■ Problem to solve ■
Every line from the one holding "letter-spacing: -0.5px;" through the one holding "записаны на диск.</span></p>" in the data below must be returned exactly, both ends included, with pictures left out and nothing else added.

○ ○ ○ ○ ○ ○ ○

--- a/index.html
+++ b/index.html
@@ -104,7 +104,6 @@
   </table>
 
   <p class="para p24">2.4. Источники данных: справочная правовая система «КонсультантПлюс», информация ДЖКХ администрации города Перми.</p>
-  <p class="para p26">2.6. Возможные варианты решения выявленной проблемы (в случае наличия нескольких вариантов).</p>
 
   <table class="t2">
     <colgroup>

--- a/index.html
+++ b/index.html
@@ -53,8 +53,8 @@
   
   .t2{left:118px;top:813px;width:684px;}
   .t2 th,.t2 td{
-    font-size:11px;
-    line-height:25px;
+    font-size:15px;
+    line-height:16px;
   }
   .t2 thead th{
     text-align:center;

○ ○ ○ ○ ○ ○ ○

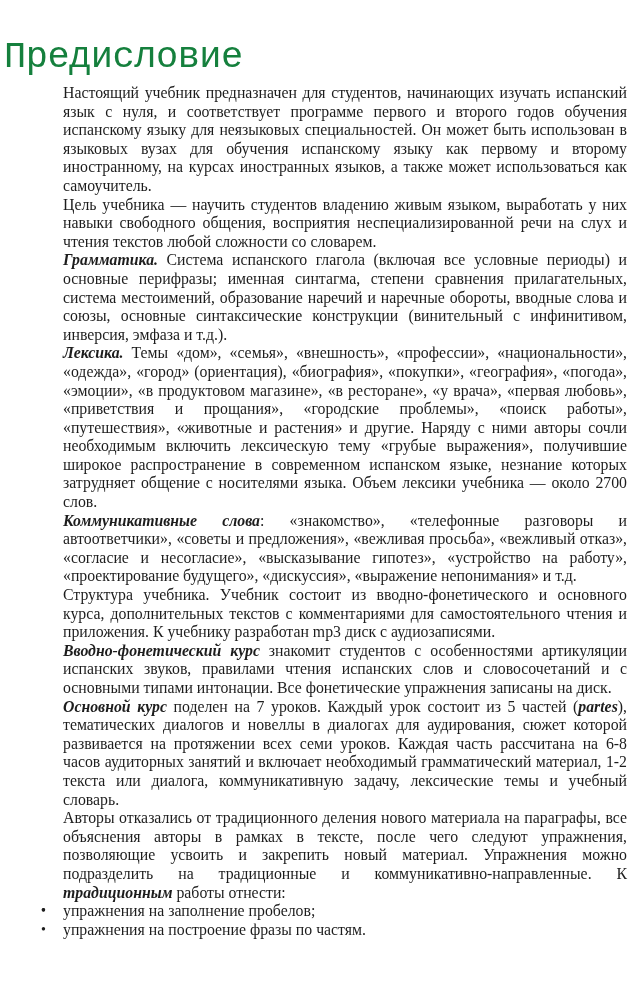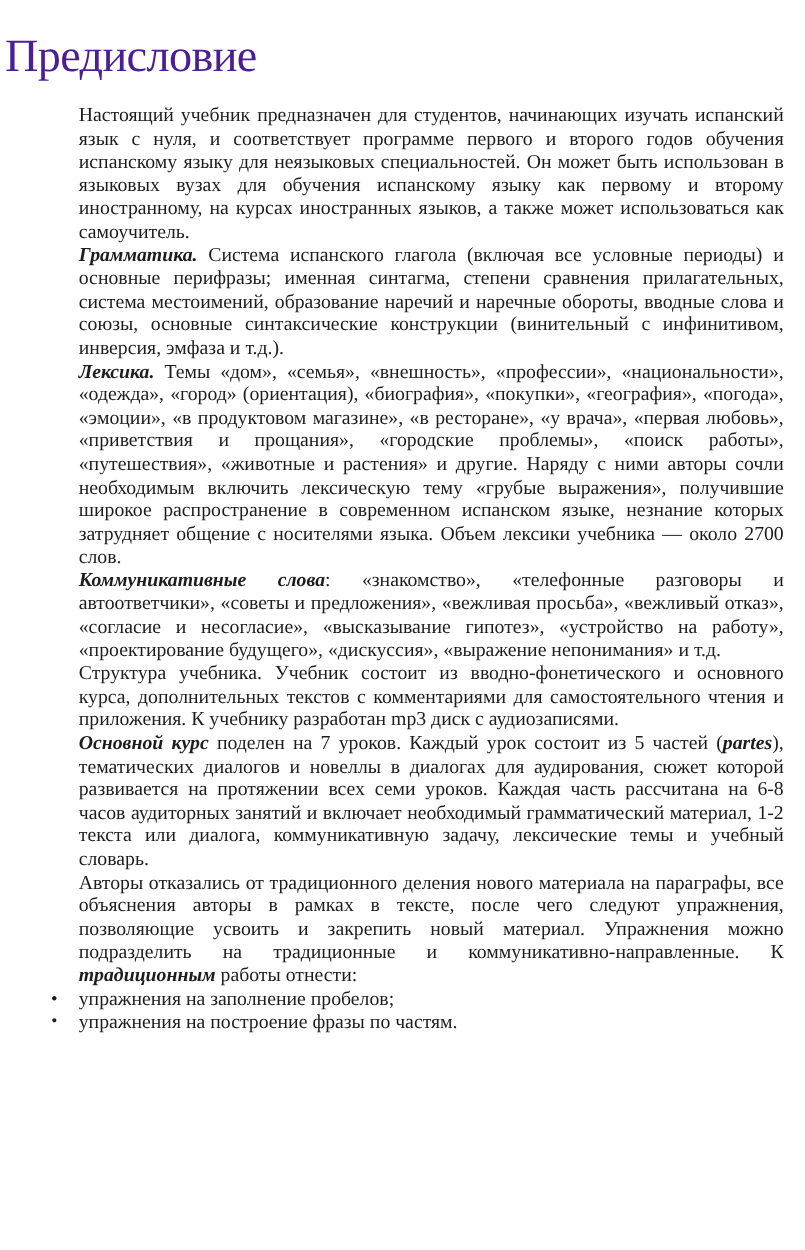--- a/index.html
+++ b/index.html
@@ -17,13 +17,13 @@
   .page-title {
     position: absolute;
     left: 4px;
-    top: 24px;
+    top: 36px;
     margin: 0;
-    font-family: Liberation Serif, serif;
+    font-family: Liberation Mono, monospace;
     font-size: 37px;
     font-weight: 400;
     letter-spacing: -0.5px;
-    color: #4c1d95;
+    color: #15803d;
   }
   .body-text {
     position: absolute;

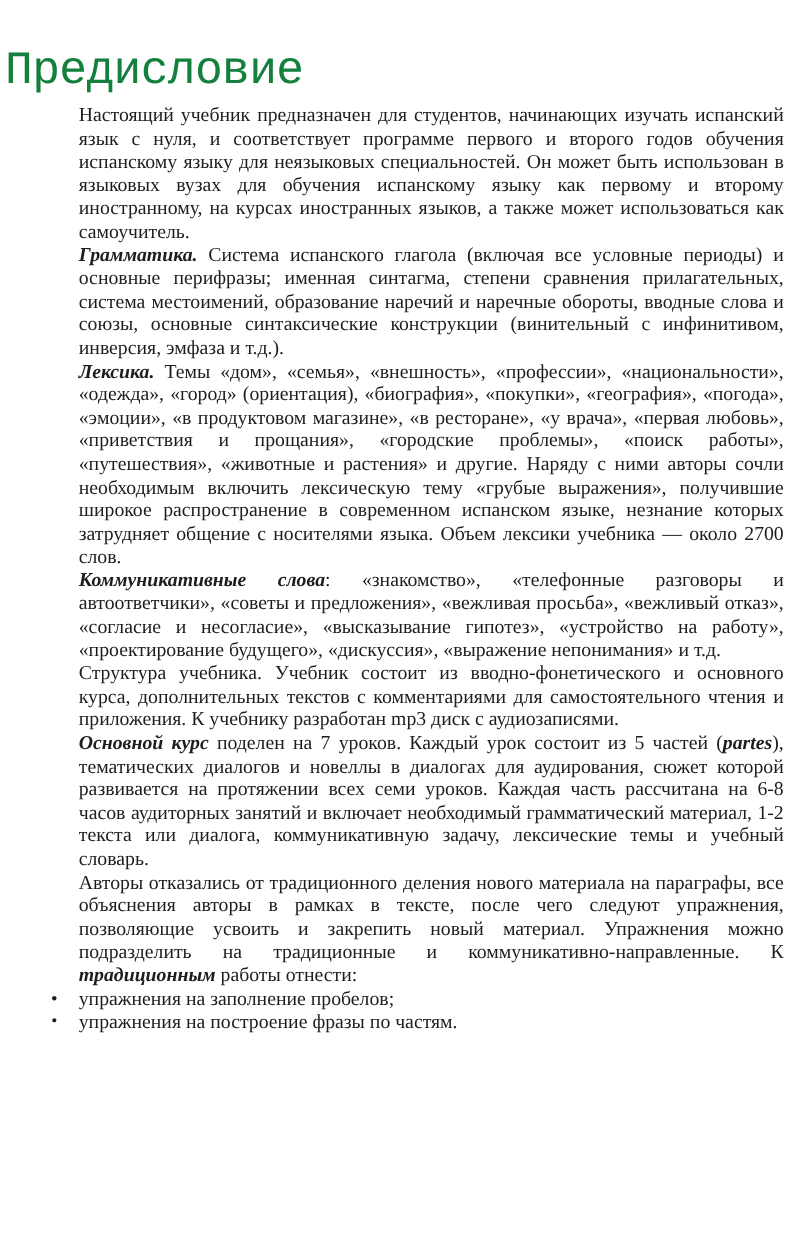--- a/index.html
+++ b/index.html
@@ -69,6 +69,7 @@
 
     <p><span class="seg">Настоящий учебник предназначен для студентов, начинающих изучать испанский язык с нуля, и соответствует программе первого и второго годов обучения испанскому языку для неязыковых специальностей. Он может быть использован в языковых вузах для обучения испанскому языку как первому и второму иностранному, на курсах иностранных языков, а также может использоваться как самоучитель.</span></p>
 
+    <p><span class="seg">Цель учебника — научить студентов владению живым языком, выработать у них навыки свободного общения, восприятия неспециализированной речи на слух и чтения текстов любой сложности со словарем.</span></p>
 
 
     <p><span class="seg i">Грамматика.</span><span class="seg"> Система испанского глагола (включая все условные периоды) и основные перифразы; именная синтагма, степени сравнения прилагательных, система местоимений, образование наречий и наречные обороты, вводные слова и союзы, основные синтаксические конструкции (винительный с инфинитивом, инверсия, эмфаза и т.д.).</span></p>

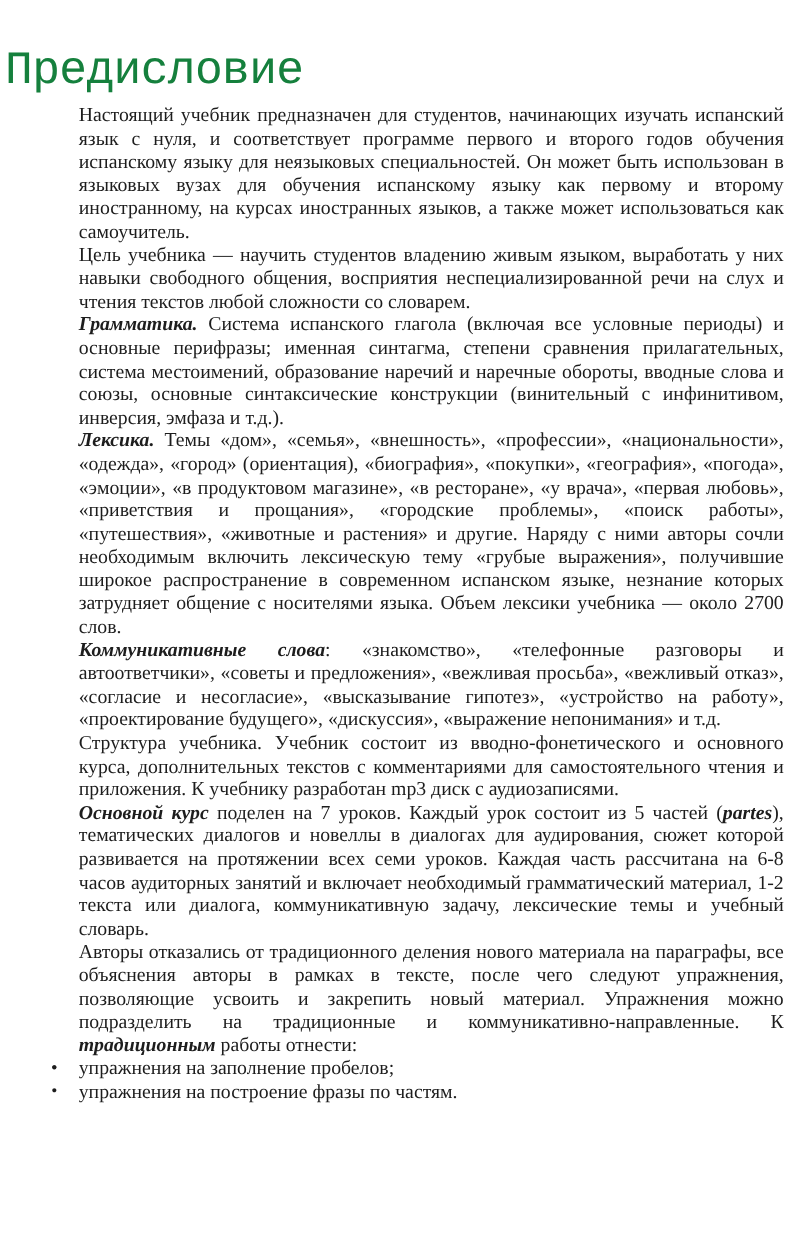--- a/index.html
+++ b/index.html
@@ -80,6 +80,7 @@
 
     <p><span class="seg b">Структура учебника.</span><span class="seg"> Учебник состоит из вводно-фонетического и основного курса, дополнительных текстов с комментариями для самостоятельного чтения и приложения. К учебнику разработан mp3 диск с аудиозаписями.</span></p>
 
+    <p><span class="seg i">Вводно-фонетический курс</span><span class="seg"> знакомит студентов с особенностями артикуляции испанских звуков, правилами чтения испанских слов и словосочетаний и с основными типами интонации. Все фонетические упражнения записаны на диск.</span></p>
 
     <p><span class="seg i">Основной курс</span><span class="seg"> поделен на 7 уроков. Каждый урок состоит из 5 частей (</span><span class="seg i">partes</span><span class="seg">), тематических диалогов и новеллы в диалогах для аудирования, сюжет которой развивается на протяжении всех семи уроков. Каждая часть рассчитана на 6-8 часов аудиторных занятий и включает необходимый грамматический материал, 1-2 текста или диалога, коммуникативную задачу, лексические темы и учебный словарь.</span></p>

○ ○ ○ ○ ○ ○ ○

■ Written answer ■
     letter-spacing: -0.5px;
-    color: #4c1d95;
+    color: #15803d;
   }
   .body-text {
     position: absolute;

--- a/index.html
+++ b/index.html
@@ -69,6 +69,7 @@
 
     <p><span class="seg">Настоящий учебник предназначен для студентов, начинающих изучать испанский язык с нуля, и соответствует программе первого и второго годов обучения испанскому языку для неязыковых специальностей. Он может быть использован в языковых вузах для обучения испанскому языку как первому и второму иностранному, на курсах иностранных языков, а также может использоваться как самоучитель.</span></p>
 
+    <p><span class="seg">Цель учебника — научить студентов владению живым языком, выработать у них навыки свободного общения, восприятия неспециализированной речи на слух и чтения текстов любой сложности со словарем.</span></p>
 
 
     <p><span class="seg i">Грамматика.</span><span class="seg"> Система испанского глагола (включая все условные периоды) и основные перифразы; именная синтагма, степени сравнения прилагательных, система местоимений, образование наречий и наречные обороты, вводные слова и союзы, основные синтаксические конструкции (винительный с инфинитивом, инверсия, эмфаза и т.д.).</span></p>

--- a/index.html
+++ b/index.html
@@ -80,6 +80,7 @@
 
     <p><span class="seg b">Структура учебника.</span><span class="seg"> Учебник состоит из вводно-фонетического и основного курса, дополнительных текстов с комментариями для самостоятельного чтения и приложения. К учебнику разработан mp3 диск с аудиозаписями.</span></p>
 
+    <p><span class="seg i">Вводно-фонетический курс</span><span class="seg"> знакомит студентов с особенностями артикуляции испанских звуков, правилами чтения испанских слов и словосочетаний и с основными типами интонации. Все фонетические упражнения записаны на диск.</span></p>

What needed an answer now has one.